On Sat, Oct 02, 2010 at 12:57:10PM +0200, Thomas Gleixner wrote:
> On Fri, 1 Oct 2010, Nishanth Aravamudan wrote:
> 
> > The use of online_mask requires architecture code to be hotplug-aware to
> > account for IRQ round-robin'ing. With user-driven dynamic SMT, this
> > could commonly occur even without physical hotplug. Without this change
> > and "pseries/xics: use cpu_possible_mask rather than cpu_all_mask", IRQs
> > are all routed to CPU0 on power machines with XICS not running
> > irqbalance.
> > 
> > Signed-off-by: Nishanth Aravamudan <nacc@us.ibm.com>
> > ---
> > I have boot-tested this on ppc64, but not yet on x86/x86_64. This is
> > generic-code, and perhaps an audit of all .set_affinity functions should
> > occur before upstream acceptance?
> > ---
> >  kernel/irq/manage.c |    2 +-
> >  1 files changed, 1 insertions(+), 1 deletions(-)
> > 
> > diff --git a/kernel/irq/manage.c b/kernel/irq/manage.c
> > index c3003e9..ef85b95 100644
> > --- a/kernel/irq/manage.c
> > +++ b/kernel/irq/manage.c
> > @@ -175,7 +175,7 @@ static int setup_affinity(unsigned int irq, struct irq_desc *desc)
> >  			desc->status &= ~IRQ_AFFINITY_SET;
> >  	}
> >  
> > -	cpumask_and(desc->affinity, cpu_online_mask, irq_default_affinity);
> > +	cpumask_and(desc->affinity, cpu_possible_mask, irq_default_affinity);
> 
> Hmm, that looks dangerous.
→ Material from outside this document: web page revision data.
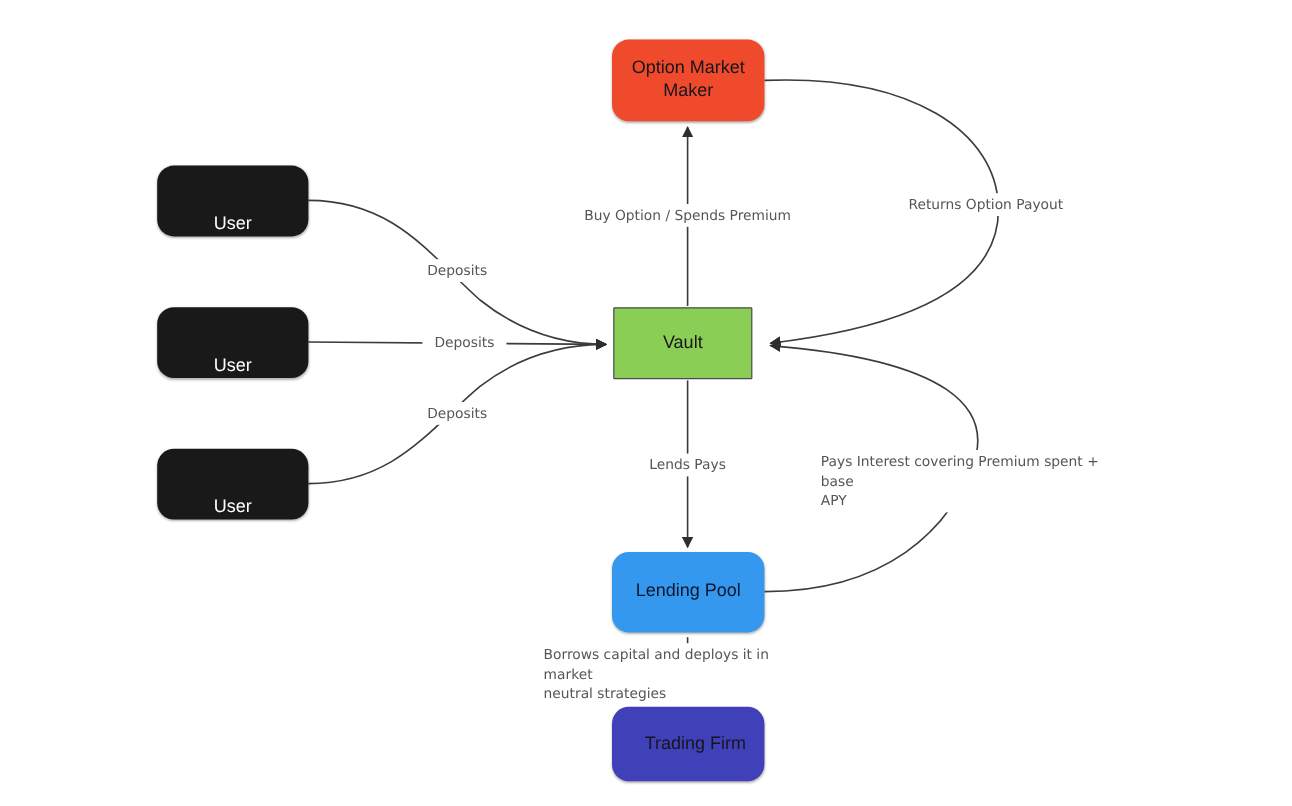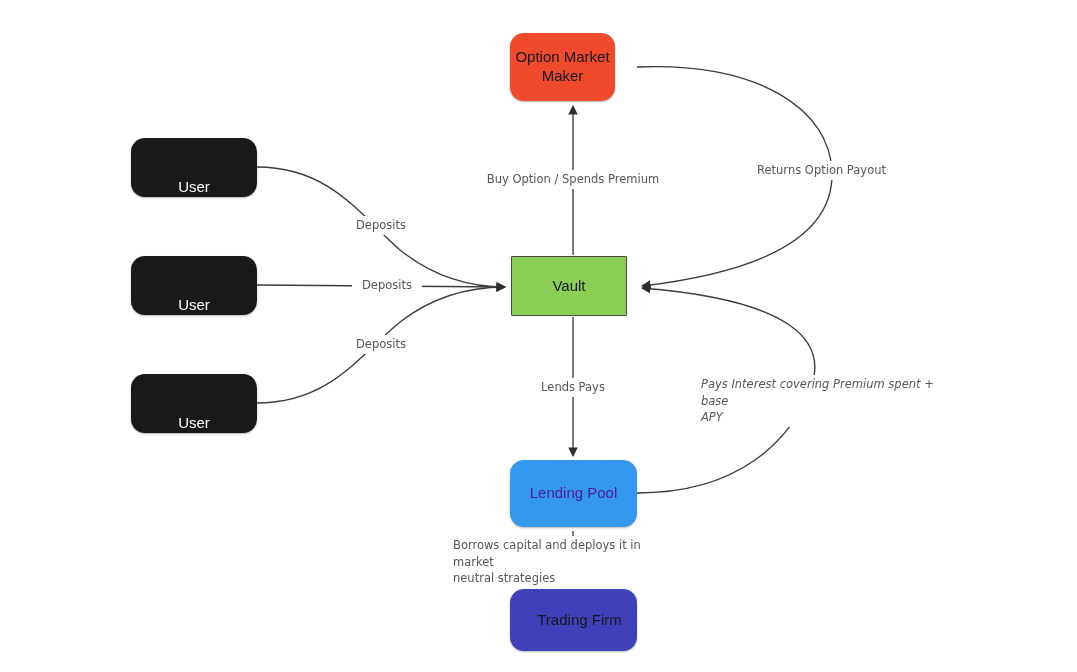--- a/index.html
+++ b/index.html
@@ -55,21 +55,21 @@
   }
   .node-vault {
     background: #8BCE55;
     color: #16161c;
     border: 1.4px solid #4a4a4a;
     border-radius: 1px;
     font-size: 15px;
   }
   .node-lending {
     background: #3498EE;
-    color: #4c1d95;
+    color: #0f172a;
     border-radius: 14px;
     font-size: 15px;
     box-shadow: 0 1px 2px rgba(0,0,0,0.30);
   }
   .node-trading {
     background: #4040B8;
     color: #16161c;
     border-radius: 14px;
     font-size: 15px;
     box-shadow: 0 1px 2px rgba(0,0,0,0.30);
@@ -125,21 +125,21 @@
   </div>
 
   <div class="node node-user" style="left:131px; top:256px; width:126px; height:59px;">
     <span class="node-label">User</span>
   </div>
 
   <div class="node node-user" style="left:131px; top:374px; width:126px; height:59px;">
     <span class="node-label">User</span>
   </div>
 
-  <div class="node node-omm" style="left:510px; top:33px; width:105px; height:68px;">
+  <div class="node node-omm" style="left:510px; top:33px; width:127px; height:68px;">
     <span class="node-label">Option Market
 Maker</span>
   </div>
 
   <div class="node node-vault" style="left:511px; top:256px; width:116px; height:60px;">
     <span class="node-label">Vault</span>
   </div>
 
   <div class="node node-lending" style="left:510px; top:460px; width:127px; height:67px;">
     <span class="node-label">Lending Pool</span>
@@ -154,19 +154,19 @@
   <div class="edge-label el-center" style="left:352px; top:276px; width:70px;">Deposits</div>
 
   <div class="edge-label el-center" style="left:346px; top:335px; width:70px;">Deposits</div>
 
   <div class="edge-label el-center" style="left:483px; top:170px; width:180px;">Buy Option / Spends Premium</div>
 
   <div class="edge-label el-center" style="left:750px; top:161px; width:143px;">Returns Option Payout</div>
 
   <div class="edge-label el-center" style="left:531px; top:378px; width:84px;">Lends Pays</div>
 
-  <div class="edge-label el-left" style="left:698px; top:375px; width:246px;font-style:italic;">Pays Interest covering Premium spent + base
+  <div class="edge-label el-left" style="left:681px; top:375px; width:246px;">Pays Interest covering Premium spent + base
 APY</div>
 
   <div class="edge-label el-left" style="left:450px; top:536px; width:220px;">Borrows capital and deploys it in market
 neutral strategies</div>
 
 </div>
 
 </body></html>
And auditing everything is rather horrible
> especially when we need to add cpumask_and(..., cpu_online_mask, ..)
> all over the place.

I'm not sure it's that dangerous, because we already have a code path
today which should force the lower level arch code to sanity check vs
online_mask -- namely when a user sets the affinity from /proc/ 

irq_affinity_proc_write() -> irq_set_affinity() ->
     desc->chip->set_affinity(irq, cpumask)

The proc code does check to see that there is at least some
intersection with online_cpus -- but it's not strong enough to tell us
whether there are any offline cpus in the mask. 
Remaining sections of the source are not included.